On the third day of a campaign change in the west, Trump faced intense pressure to change his campaign, expecting the kind of last-minute raise that gave him a comeback victory four years ago.
But his inconsistent message, another spike in virus cases, and his attacks on experts like Dr. Fauci could undermine his ultimate efforts to attract voters outside of his most loyal base.
“I’m not running scared,” Trump told reporters before leaving for Tucson, Arizona, for his fifth rally in three days.
“I think I’m running mad. I’m running happy and very happy (because) I’ve done a great job. “
His aggressive journey comes as Trump plays defense in states he won four years ago, though the president insisted he was confident while executing a tight schedule despite the pandemic.
“We’re going to win,” he told campaign staff on a morning conference call from Las Vegas.
He went on to acknowledge that “I would not have told him that two or three weeks ago,” referring to the days he was hospitalized with Covid-19.
But he said he felt better now than at any other time in 2016. “We’re in the best shape we’ve ever been,” he said.
Seeking to shore up the morale of his staff amid growing private concerns that he is running out of time to make up lost ground, Trump slammed his administration’s own scientific experts as too negative, even as he handled the pandemic that has killed nearly 220,000 Americans. it remains a central issue for voters.

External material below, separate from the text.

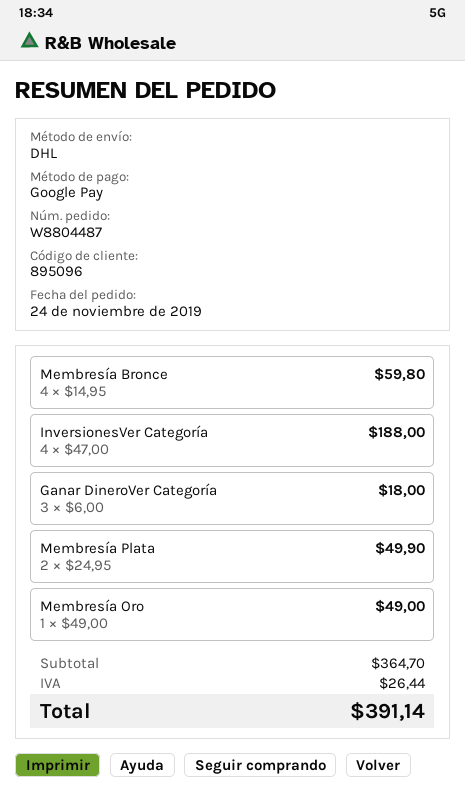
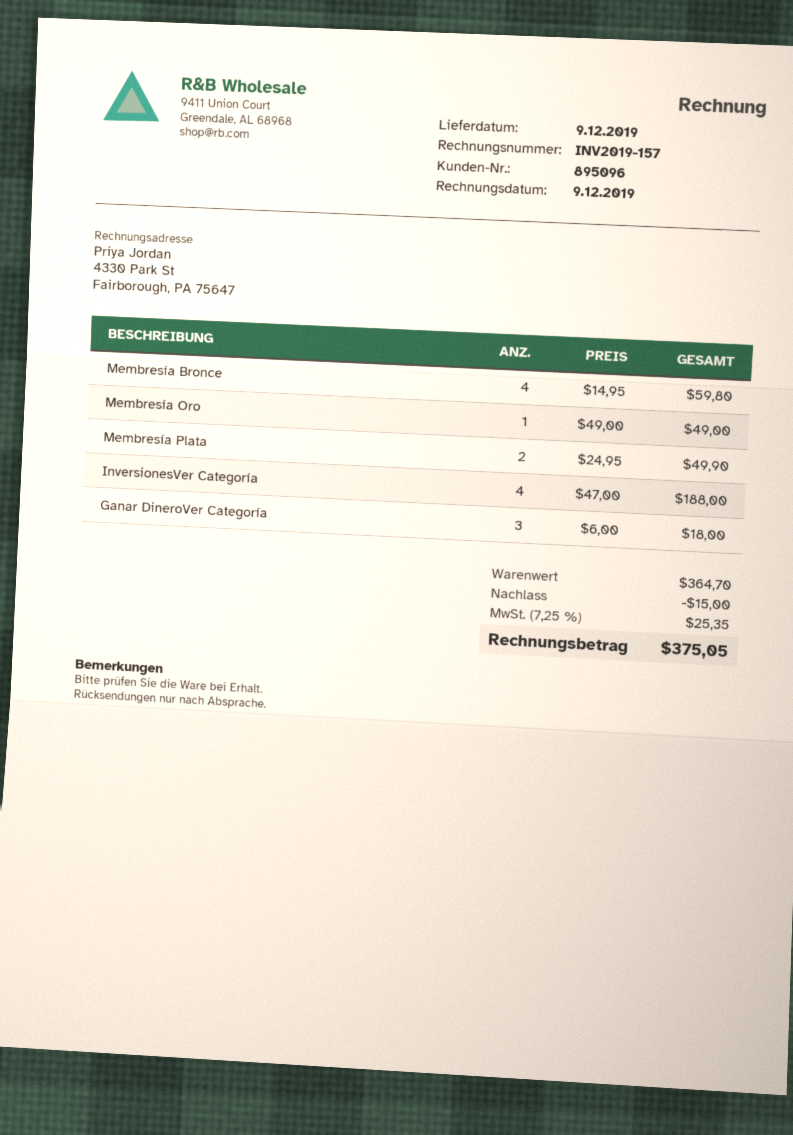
discount: none -> 15.00
tax: 26.44 -> 25.35
total: 391.14 -> 375.05

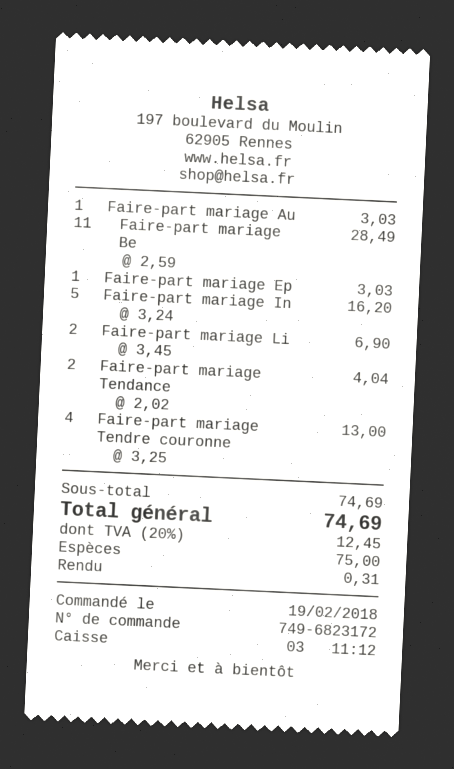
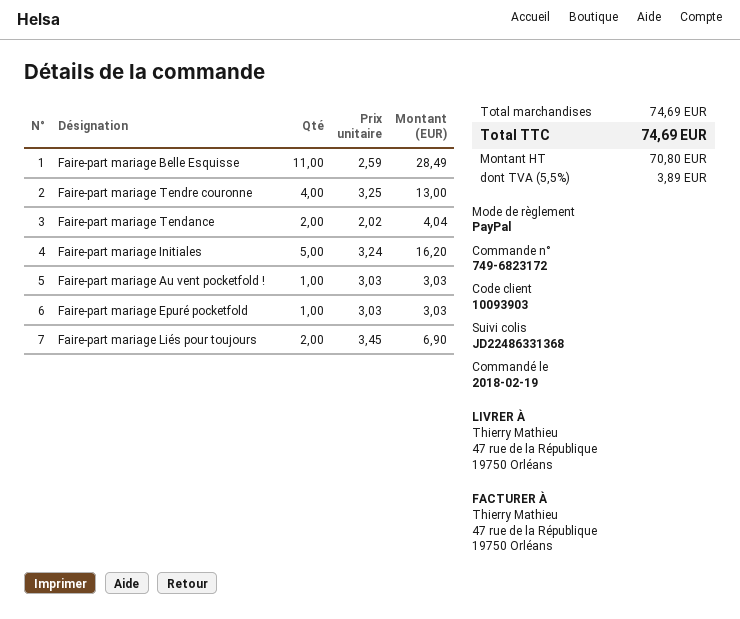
payment method: cash -> PayPal
tax: 20% = 12.45 -> 5.5% = 3.89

“People are tired of listening to Fauci and all these idiots,” the president said of the government’s top infectious disease expert.
“Every time it goes on television, there is always a bomb. But there’s a bigger bomb if you fire him. But Fauci is a mess. “
At a rally in Prescott, Arizona, Trump attacked Biden for pledging to follow the advice of scientific experts, dismissively saying that his rival “wants to hear from Dr. Fauci.”
He later seemed to take a step back from these comments, calling Fauci a “very nice man”.
The doctor is respected and popular, and Trump’s rejection of scientific advice on the pandemic has already drawn bipartisan condemnation.
At his rally, Trump also stepped up his attacks on the media, singling out NBC’s Kristen Welker, moderator of the upcoming presidential debate, as well as CNN for aggressively covering a pandemic that now infects tens of thousands of Americans every day.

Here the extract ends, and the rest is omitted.